According to yet another aspect of the invention, the formulation comprises Perillyl alcohol or perillartine as the active monoterpene, and hydroxypropyl cellulose, polyoxyethylene sorbitan monostearate, DI water, polyacrylic acid., sodium bicarbonate and Isopropyl alcohol as inactive ingredients.

According to a further aspect of the invention, the formulation comprises perillartine as the active monoterpene, and hydroxypropyl methylcellulose, polyacrylic acid, isopropyl myristate 96%, sodium bicarbonate, polyoxyethylene 20-sorbitan monooloeate, isopropyl alcohol, and water as inactive ingredients.

According to still another aspect of the invention, the formulation comprises Perillyl alcohol or perillartine as the active monoterpene, and sodium xylene sulfonate, sodium lauryl sulfate, sodium capryl sulfonate, polyethylene glycol mono (nonylphenyl) ether, isopropyl alcohol and water as inactive ingredients.

According to yet another aspect of the invention, the formulation comprises Perillyl alcohol or perillartine as the active monoterpene, and sodium xylene sulfonate, sodium lauryl sulfate, sodium capryl sulfonate, isopropyl alcohol and water as inactive ingredients.

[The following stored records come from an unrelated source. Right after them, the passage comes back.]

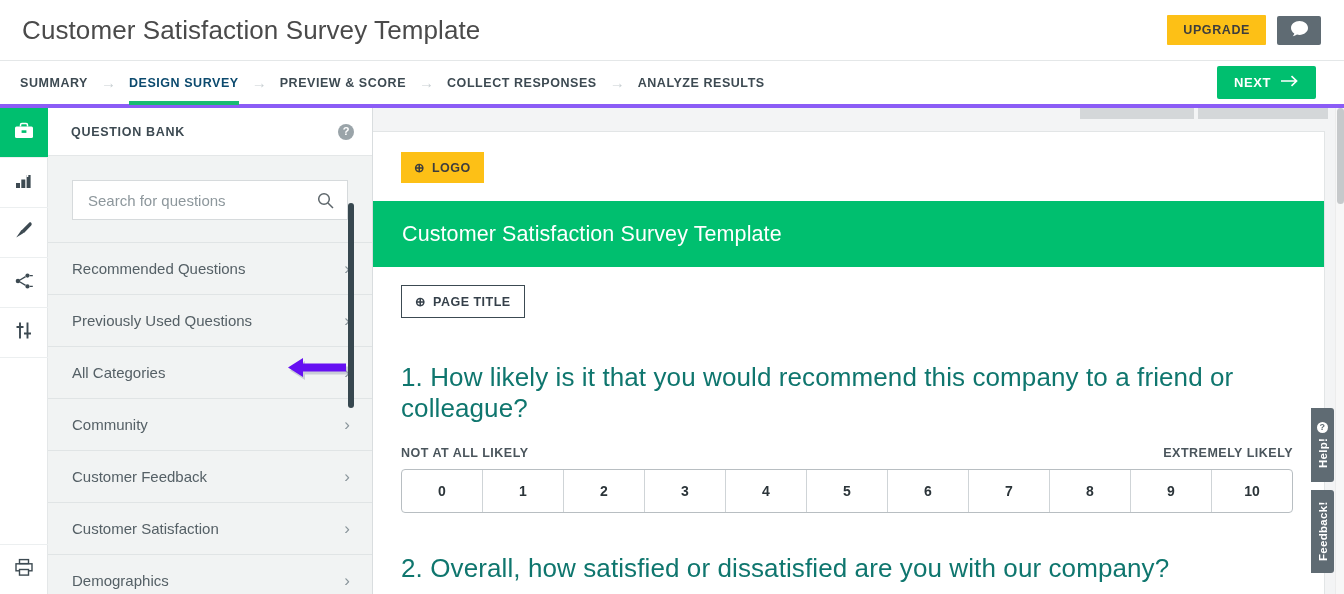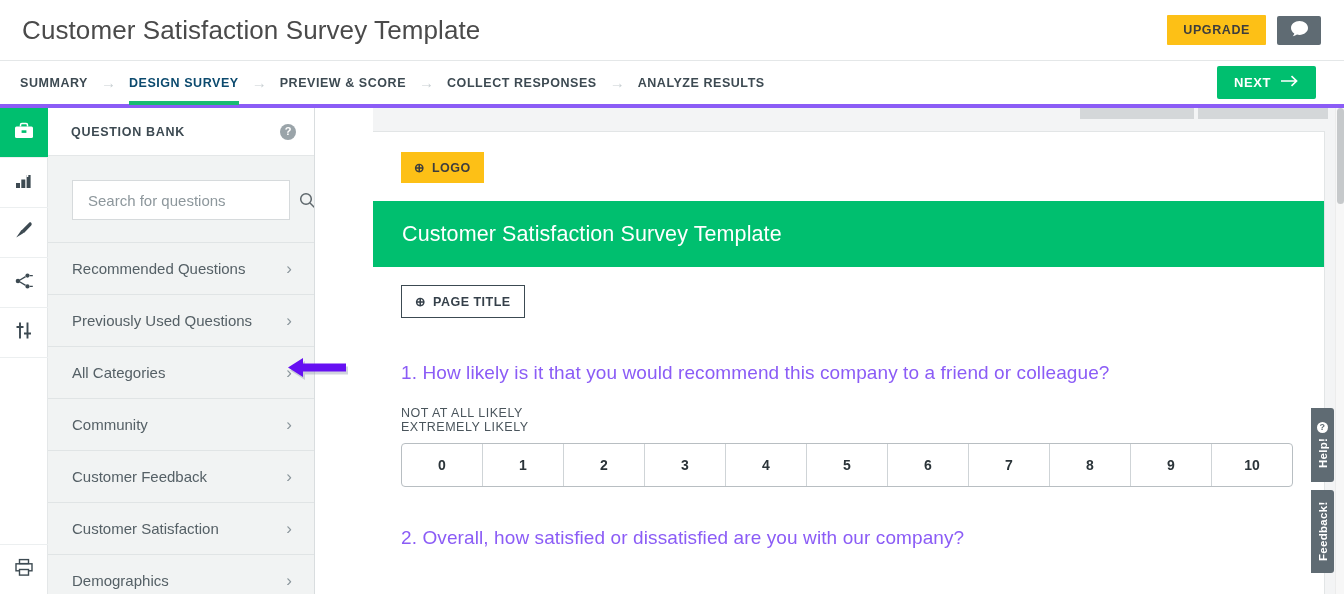--- a/index.html
+++ b/index.html
@@ -81,7 +81,7 @@
 
   
   .qbank {
-    position: absolute; left: 48px; top: 108px; width: 267px; height: 486px;
+    position: absolute; left: 48px; top: 108px; width: 325px; height: 486px;
     background: #f1f3f3; border-right: 1px solid #d9dddf;
   }
   .qbank-head {

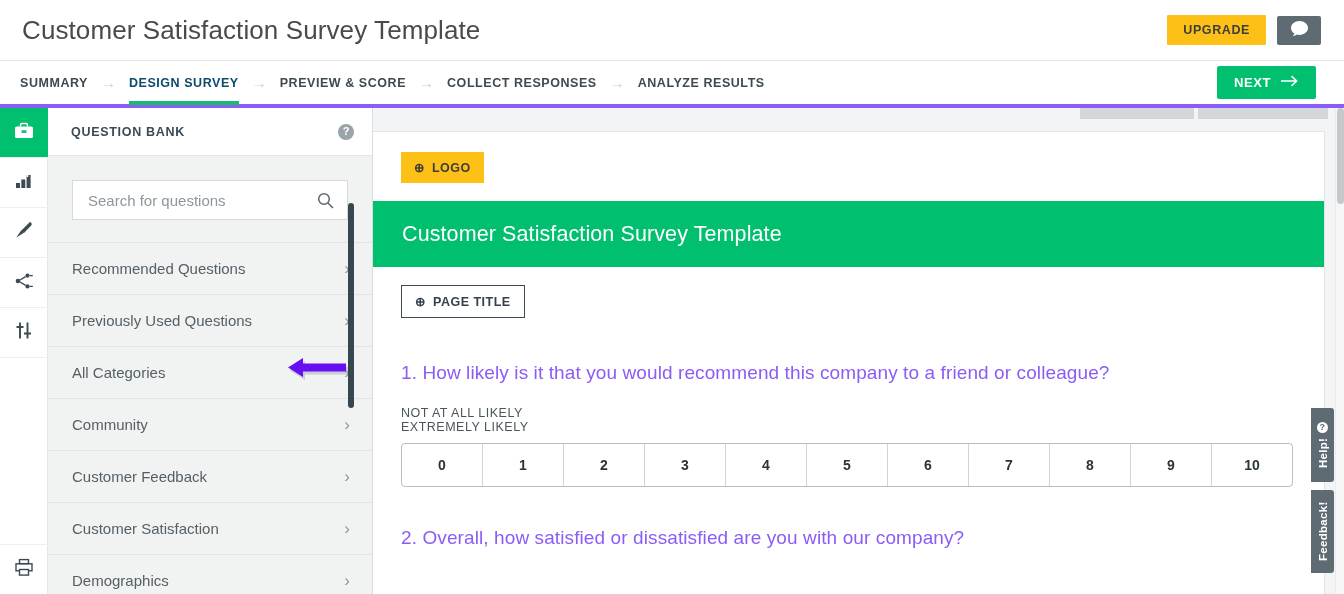--- a/index.html
+++ b/index.html
@@ -177,7 +177,7 @@
   }
   .question {
     margin: 0 0 0 28px;
-    font-size: 19px; font-weight: 400; color: #8b5cf6; letter-spacing: 0.1px;
+    font-size: 26px; font-weight: 400; color: #0f766e; letter-spacing: 0.1px;
   }
   .q1 { margin-top: 44px; }
   .q2 { margin-top: 40px; }

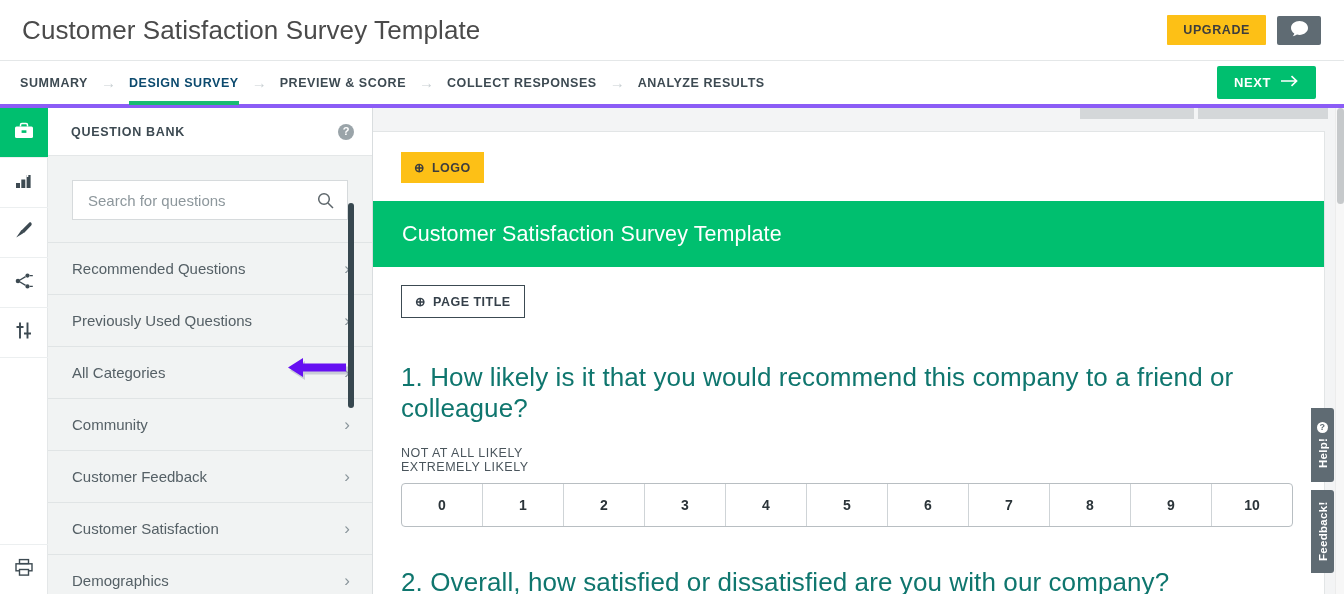--- a/index.html
+++ b/index.html
@@ -184,9 +184,8 @@
   .scale-block { margin: 22px 0 0 28px; width: 892px; }
   .scale-labels {
     display: flex; justify-content: space-between;
-    font-size: 12.5px; font-weight: 400; letter-spacing: 0.5px; color: #4a555c;
+    font-size: 12.5px; font-weight: 700; letter-spacing: 0.5px; color: #4a555c;
     margin-bottom: 9px;
-    flex-direction: column;
   }
   .scale-row {
     display: flex; height: 44px; border: 1px solid #b8bec2; border-radius: 4px;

According to another aspect of the invention, the formulation comprises Perillyl alcohol or perillartine as the active monoterpene, and mineral as inactive ingredient.

According to a further aspect of the invention, the formulation is administered orally to said subject.

According to an aspect of the invention, the formulation comprises Perillyl alcohol or perillartine as the active monoterpene, and sorbitol, Polyoxyethylene sorbitan monostearate, a flavoring agent, and water as inactive ingredients.

According to another aspect of the invention, the formulation comprises Perillyl alcohol or perillartine as the active monoterpene, and Magnesium Stearate, Stearic Acid, and a flavoring agent as inactive ingredients.

According to another aspect of the invention, a formulation comprising at least one monoterpene as an active ingredient for use in reducing pathogenic microorganisms on a subject is provided.

According to still another aspect of the invention, a formulation comprising at least one monoterpene as an active ingredient selected from the group consisting of Perillyl alcohol, Perillaldehyde, Perillyl ester, Perillyl Imine, Perillartine, and combinations thereof, for use in reducing pathogenic microorganisms on a subject is provided.

According to yet another aspect of the invention, a formulation comprising at least one monoterpene as an active ingredient in a concentration between 0.1% to 3%, for use in reducing pathogenic microorganisms on a subject is provided.

According to a further aspect of the invention, a formulation comprising at least one monoterpene as an active ingredient selected from the group consisting of Perillyl alcohol, Perillaldehyde, Perillyl ester, Perillyl Imine, Perillartine, and combinations thereof, in a concentration between 0.1% to 3%, for use in reducing pathogenic microorganisms on a subject is provided.